Work instruction
The required result is the number of lines below that hold the word "проєкт", stated without anything else.

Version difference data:
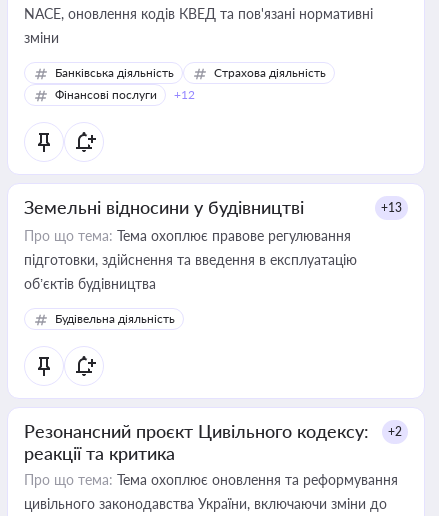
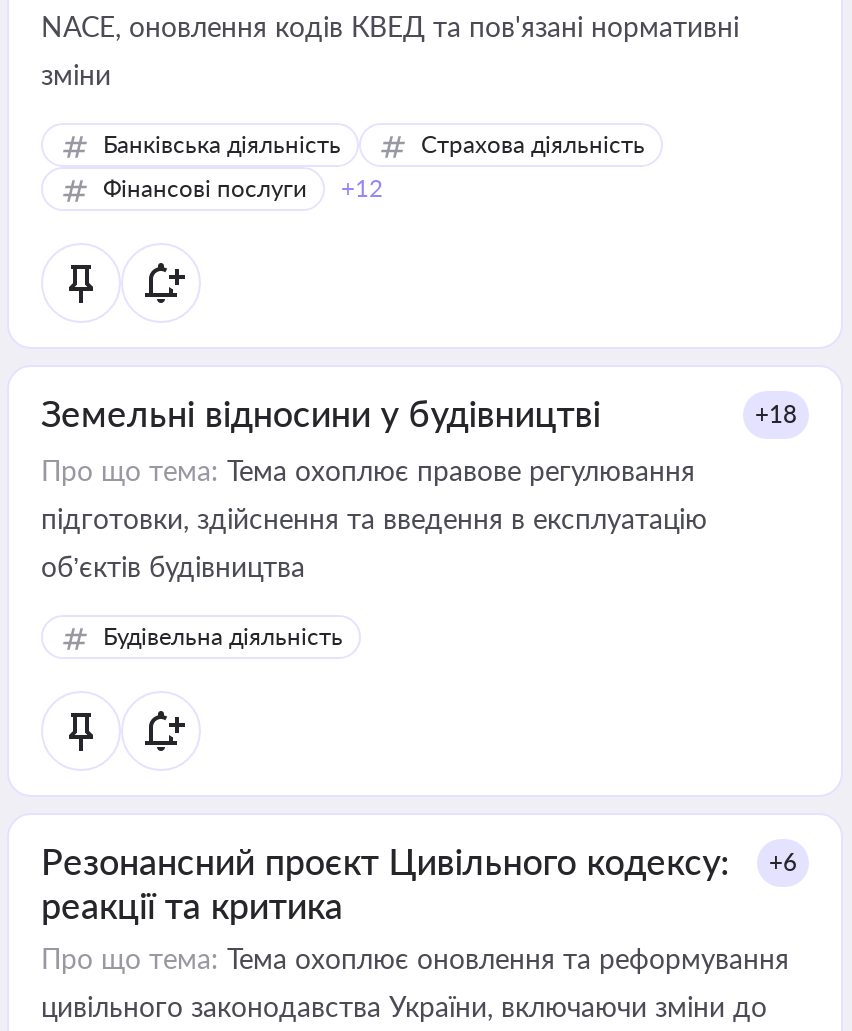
- +13
+ +18

- Резонансний проєкт Цивільного кодексу: +2
+ Резонансний проєкт Цивільного кодексу: +6
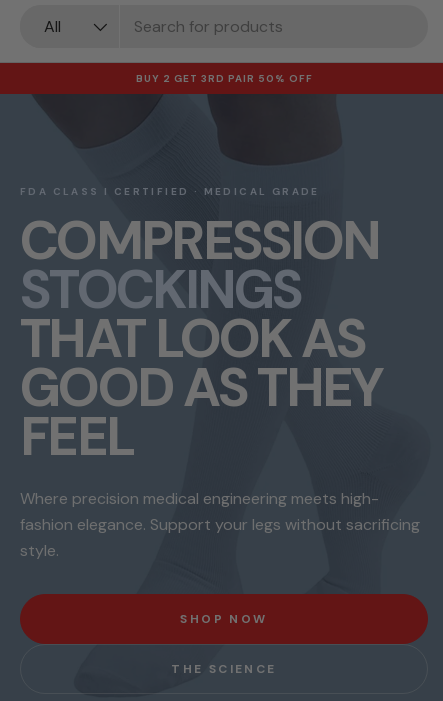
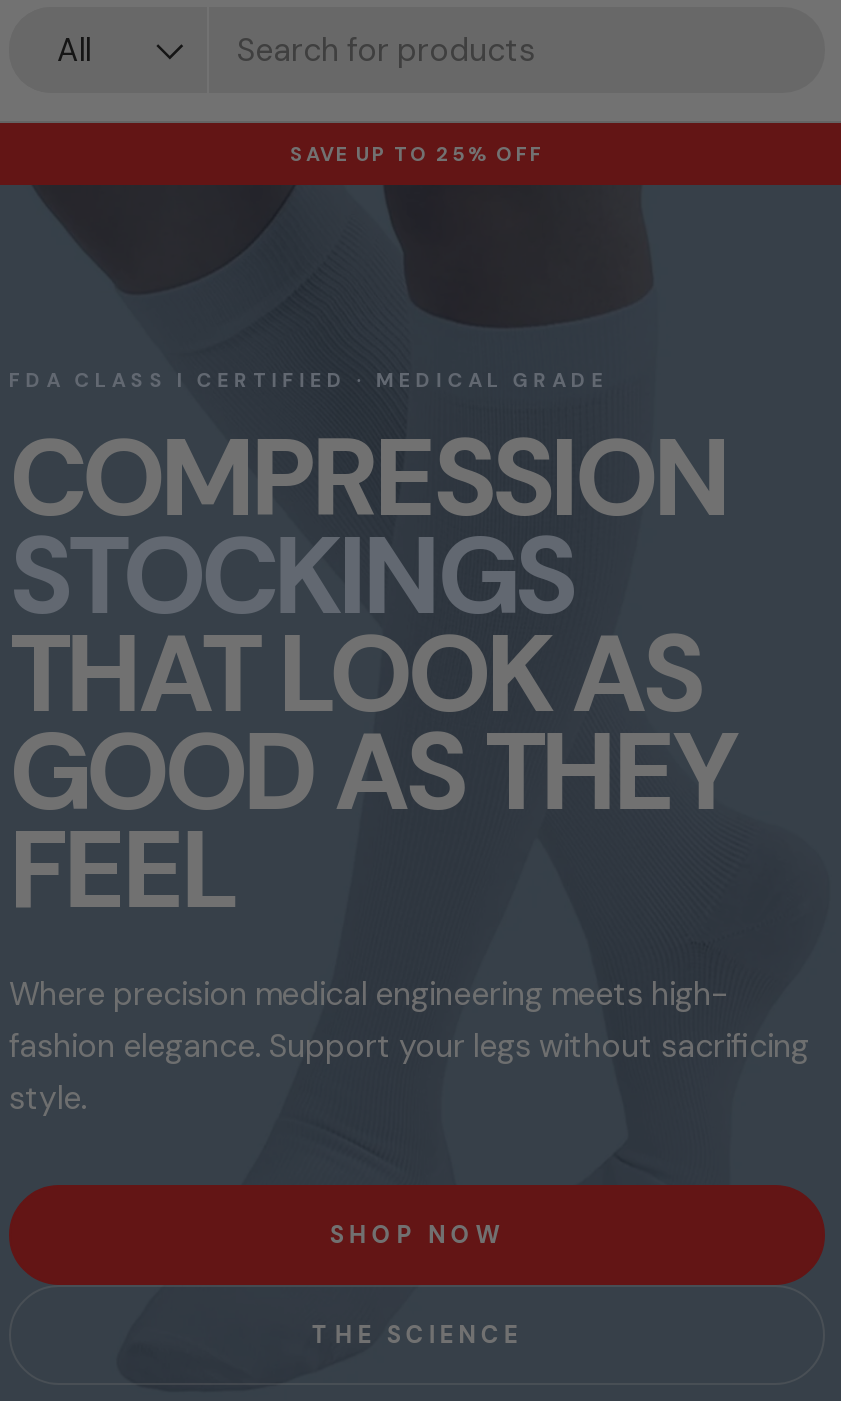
- BUY 2 GET 3RD PAIR 50% OFF
+ SAVE UP TO 25% OFF
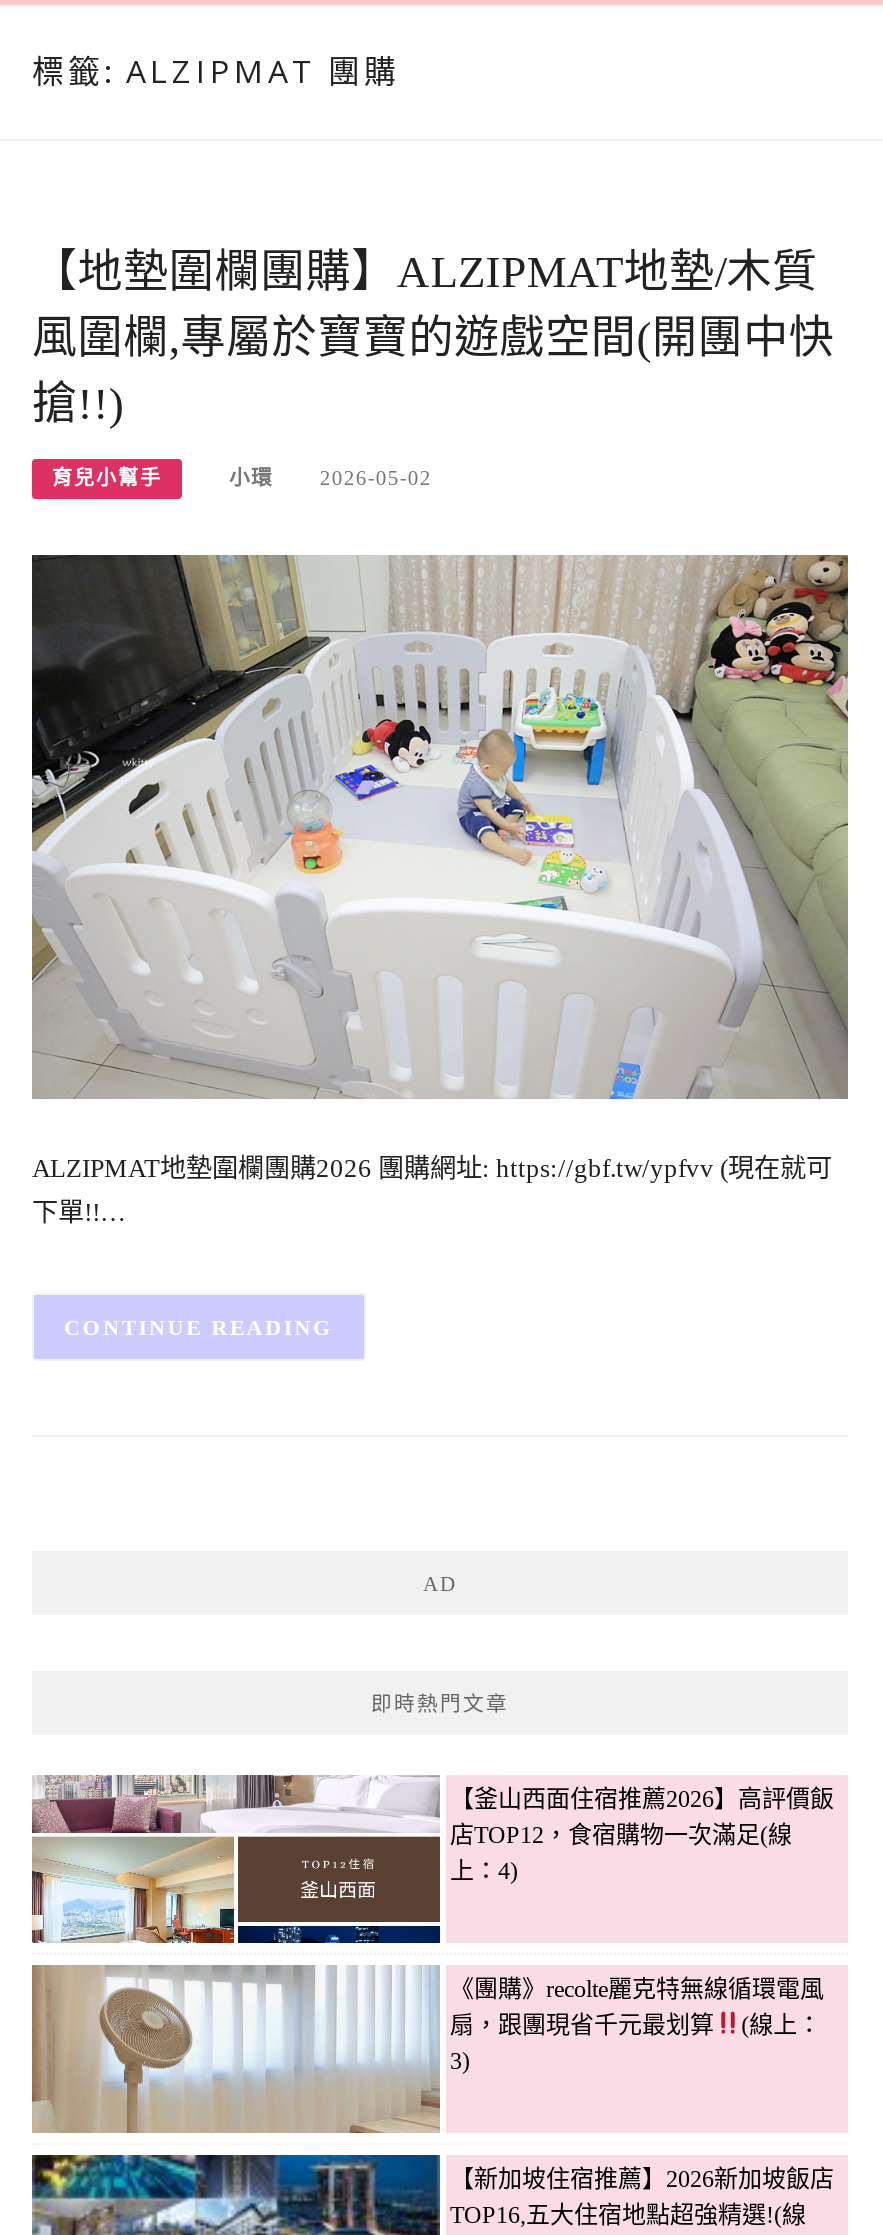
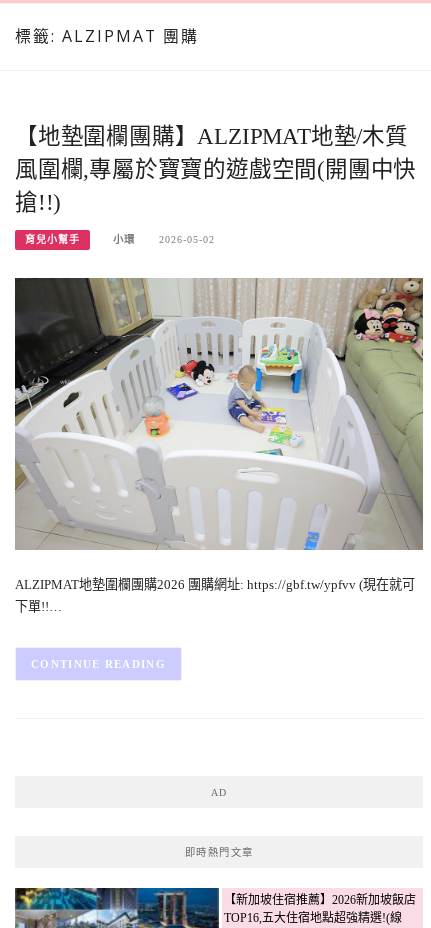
- [image]
- 【釜山西面住宿推薦2026】高評價飯
- 店TOP12，食宿購物一次滿足(線
- 上：4)

- [image]
- 《團購》recolte麗克特無線循環電風
- 扇，跟團現省千元最划算
- (線上：
- 3)
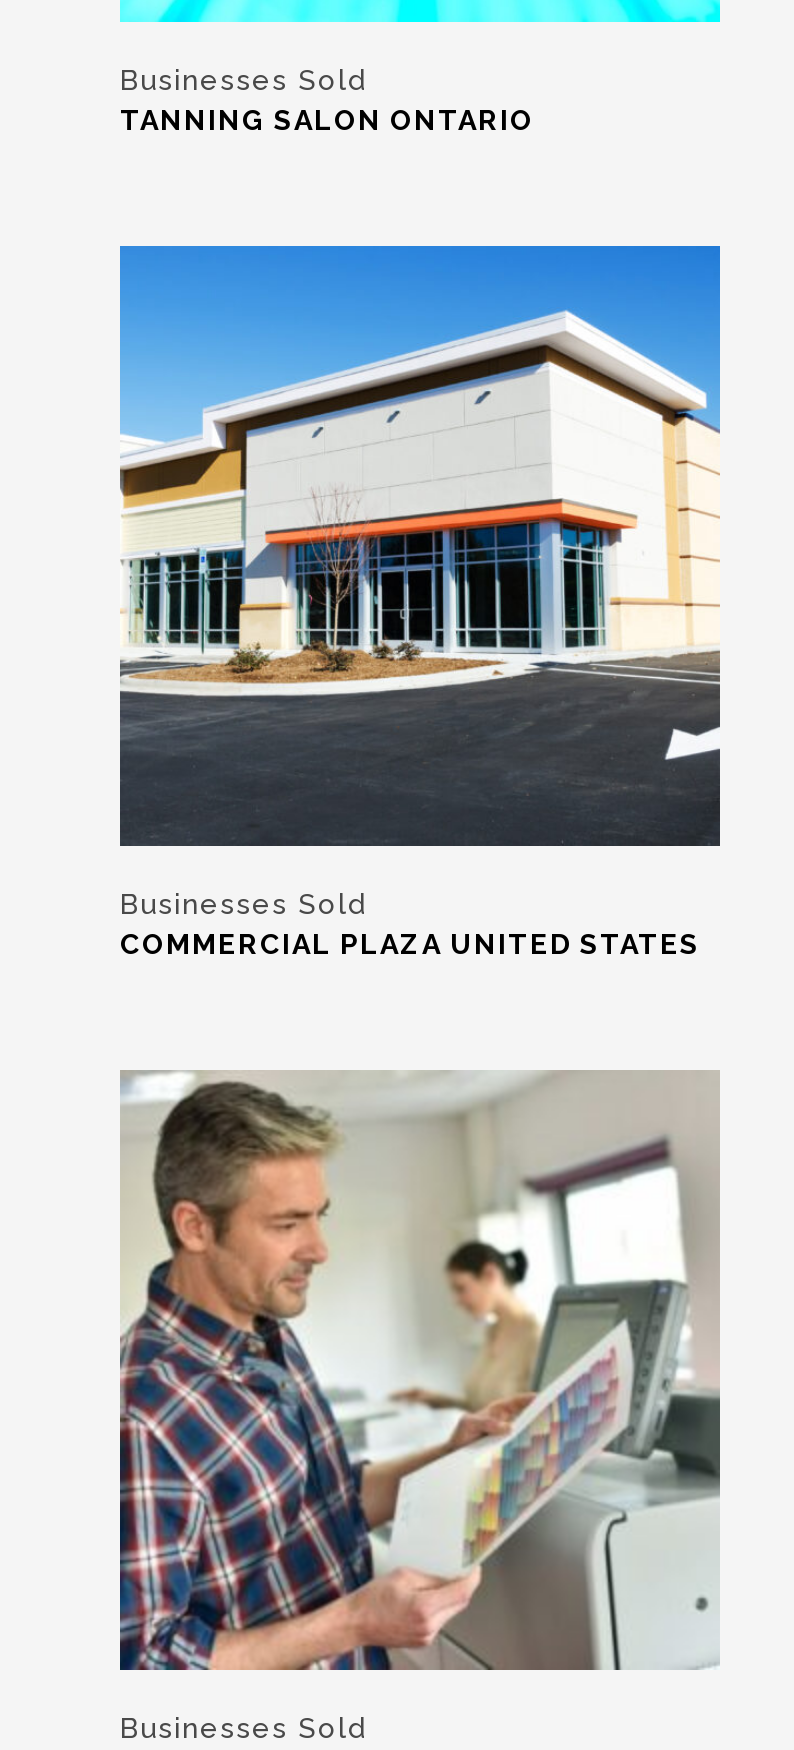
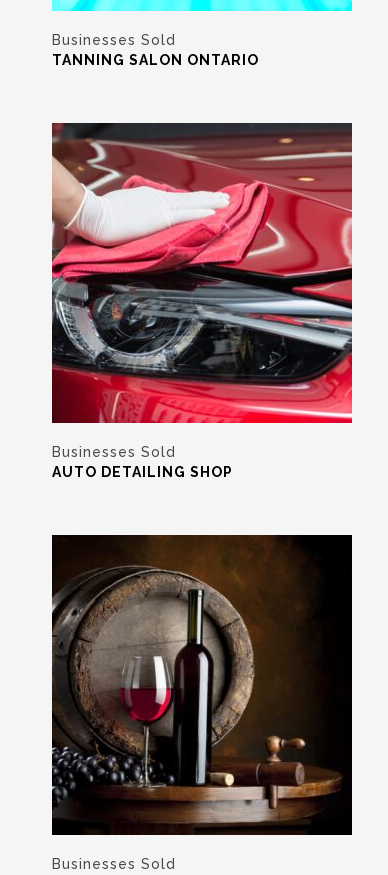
- [image]
+ [image]

- COMMERCIAL PLAZA UNITED STATES
+ AUTO DETAILING SHOP

- [image]
+ [image]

Answer for the task
2